Data for this task:
◆ ◆ ◆ ◆ ◆ ◆ ◆

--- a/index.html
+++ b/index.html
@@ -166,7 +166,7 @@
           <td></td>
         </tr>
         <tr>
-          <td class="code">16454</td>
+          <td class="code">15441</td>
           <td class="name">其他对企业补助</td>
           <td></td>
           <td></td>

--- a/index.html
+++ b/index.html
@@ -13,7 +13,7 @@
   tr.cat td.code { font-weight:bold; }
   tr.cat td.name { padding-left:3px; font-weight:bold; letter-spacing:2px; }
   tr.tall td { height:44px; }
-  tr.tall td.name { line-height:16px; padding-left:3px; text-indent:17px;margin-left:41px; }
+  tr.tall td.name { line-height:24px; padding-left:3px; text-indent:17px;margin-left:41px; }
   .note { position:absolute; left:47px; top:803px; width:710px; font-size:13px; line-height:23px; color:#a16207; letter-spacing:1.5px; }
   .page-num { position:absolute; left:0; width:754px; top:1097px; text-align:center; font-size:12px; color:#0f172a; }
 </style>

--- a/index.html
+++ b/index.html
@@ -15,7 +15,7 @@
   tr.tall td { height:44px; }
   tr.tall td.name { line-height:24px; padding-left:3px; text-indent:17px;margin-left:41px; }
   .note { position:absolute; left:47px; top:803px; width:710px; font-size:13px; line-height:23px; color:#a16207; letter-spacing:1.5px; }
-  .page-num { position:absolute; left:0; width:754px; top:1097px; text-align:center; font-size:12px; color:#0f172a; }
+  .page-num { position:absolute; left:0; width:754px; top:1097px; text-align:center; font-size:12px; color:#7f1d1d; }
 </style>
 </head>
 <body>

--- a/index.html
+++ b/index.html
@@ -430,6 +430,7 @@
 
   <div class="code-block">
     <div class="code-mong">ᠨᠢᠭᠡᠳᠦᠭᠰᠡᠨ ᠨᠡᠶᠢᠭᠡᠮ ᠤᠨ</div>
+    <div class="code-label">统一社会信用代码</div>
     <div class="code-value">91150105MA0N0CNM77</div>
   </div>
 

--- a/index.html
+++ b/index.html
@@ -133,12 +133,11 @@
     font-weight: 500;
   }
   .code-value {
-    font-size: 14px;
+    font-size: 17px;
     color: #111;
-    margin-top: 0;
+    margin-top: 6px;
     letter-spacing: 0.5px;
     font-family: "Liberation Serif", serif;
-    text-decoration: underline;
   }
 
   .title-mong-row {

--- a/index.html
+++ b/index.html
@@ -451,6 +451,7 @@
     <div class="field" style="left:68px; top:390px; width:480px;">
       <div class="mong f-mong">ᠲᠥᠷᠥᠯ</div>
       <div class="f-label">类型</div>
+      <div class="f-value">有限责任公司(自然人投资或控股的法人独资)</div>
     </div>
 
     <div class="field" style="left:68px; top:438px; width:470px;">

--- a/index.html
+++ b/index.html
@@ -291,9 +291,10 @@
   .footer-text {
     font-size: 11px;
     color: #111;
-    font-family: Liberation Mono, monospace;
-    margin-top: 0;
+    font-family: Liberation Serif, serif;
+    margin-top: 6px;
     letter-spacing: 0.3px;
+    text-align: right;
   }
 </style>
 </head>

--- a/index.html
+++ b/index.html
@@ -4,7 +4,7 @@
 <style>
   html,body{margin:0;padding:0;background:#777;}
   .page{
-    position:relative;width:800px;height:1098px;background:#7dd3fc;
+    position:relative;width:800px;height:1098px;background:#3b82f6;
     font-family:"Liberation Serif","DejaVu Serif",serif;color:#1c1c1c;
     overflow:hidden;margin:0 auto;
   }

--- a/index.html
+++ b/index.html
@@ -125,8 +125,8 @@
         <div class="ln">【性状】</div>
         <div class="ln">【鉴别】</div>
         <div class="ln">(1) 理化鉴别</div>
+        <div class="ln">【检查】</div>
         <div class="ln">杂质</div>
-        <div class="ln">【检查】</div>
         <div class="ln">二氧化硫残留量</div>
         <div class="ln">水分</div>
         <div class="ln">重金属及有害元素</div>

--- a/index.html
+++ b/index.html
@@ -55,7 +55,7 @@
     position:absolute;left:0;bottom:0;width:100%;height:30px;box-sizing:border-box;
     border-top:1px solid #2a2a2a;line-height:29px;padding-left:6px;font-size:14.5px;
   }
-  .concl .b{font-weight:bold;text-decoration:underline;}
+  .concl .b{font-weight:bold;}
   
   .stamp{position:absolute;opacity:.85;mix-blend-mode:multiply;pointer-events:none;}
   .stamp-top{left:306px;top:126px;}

◆ ◆ ◆ ◆ ◆ ◆ ◆

Exercise description: Would you return all lines from the preceding listing that contain the word "value"?

Output for this task:
     <div class="code-value">91150105MA0N0CNM77</div>
   .code-value {
+      <div class="f-value">有限责任公司(自然人投资或控股的法人独资)</div>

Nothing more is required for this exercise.